My visit ended with Armelle, a 32-year-old Cameroonian who arrived in France in 2015. Having been cared for by the association for three years, she feels strong enough to share her story with me. We separated ourselves in a small, quiet room. She told me that she left Cameroon at the age of 21, having entrusted her one-year-old daughter to a neighbor. A smuggler had promised her Europe, but her journey ended in Libya after four years. There, a lady "handed us over to the men and took the money" supposed to pay for the journey. She lived with two other women in a room and didn't understand what'd happened.

Eventually, a Ghanaian smuggler turned up. She crossed the Mediterranean, became pregnant in an Italian refugee camp, and managed to reach Paris with the help of a Cameroonian woman who put her in touch with a family. Her life in France was far from what she had dreamed of: exploited by the people who took her in, she looked after their children, did housework, and received no care. Her health deteriorated.
A neighbor rescued her: "She passed me on the stairs and asked how I was. I was four months pregnant. I told her I was bleeding, that I was lost. She advised me to get out, take a bus, and ask for Kremlin-Bicêtre. I was taken care of.
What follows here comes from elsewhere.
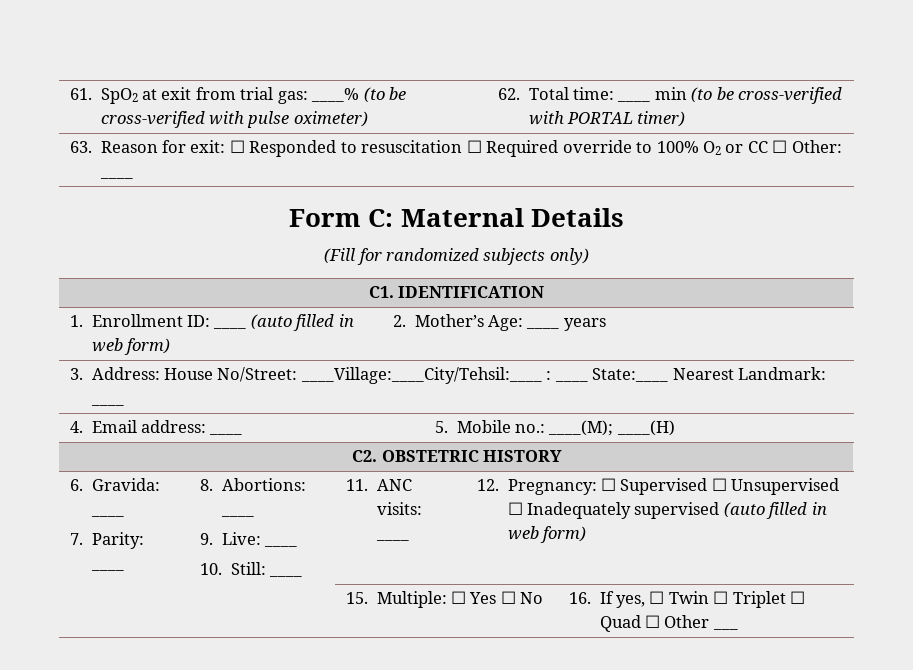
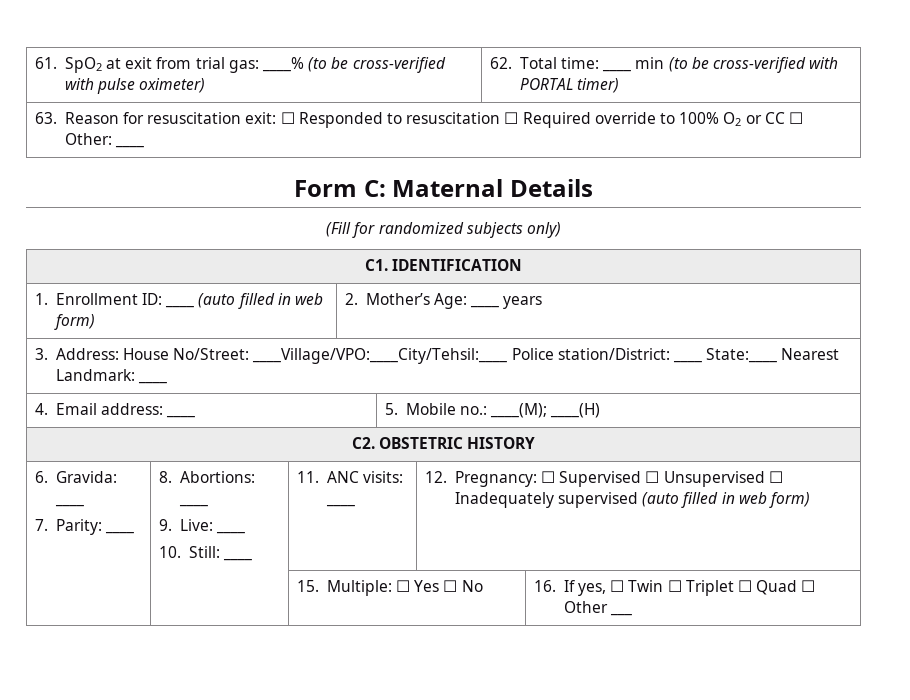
- 63. Reason for exit: ☐ Responded to resuscitation ☐ Required override to 100% O2 or CC ☐ Other: ____
+ 63. Reason for resuscitation exit: ☐ Responded to resuscitation ☐ Required override to 100% O2 or CC ☐ Other: ____
- 3. Address: House No/Street: ____Village:____City/Tehsil:____ : ____ State:____ Nearest Landmark: ____
+ 3. Address: House No/Street: ____Village/VPO:____City/Tehsil:____ Police station/District: ____ State:____ Nearest Landmark: ____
She learned that she was HIV positive and almost felt sick. "In Africa, the word we use after that is death. But the doctors reassured me." Her unborn baby was doing well, prenatal care was assured, and she obtained accommodation through the 115. However, accepting HIV treatment takes time. On several occasions, she put up a fight, refused blood tests, and couldn't swallow the pills. The social worker managed to convince her: "She told me to do it for my child and took care of all my appointments.
At Dessine-moi un mouton, two psychologists and a nurse listen, support, and advise her tirelessly. She has obtained her papers. She can consider a job, even if she has to deal with the custody of her daughter, physical pain, and a past that haunts her. She hasn't returned to Cameroon and thinks a lot about her first daughter, who is now ten years old and living with her sister. "I'm tired, but I'm not giving up, never," she tells me with vigor. Who knows where her extraordinary strength will take her?

*All beneficiaries' first names have been changed.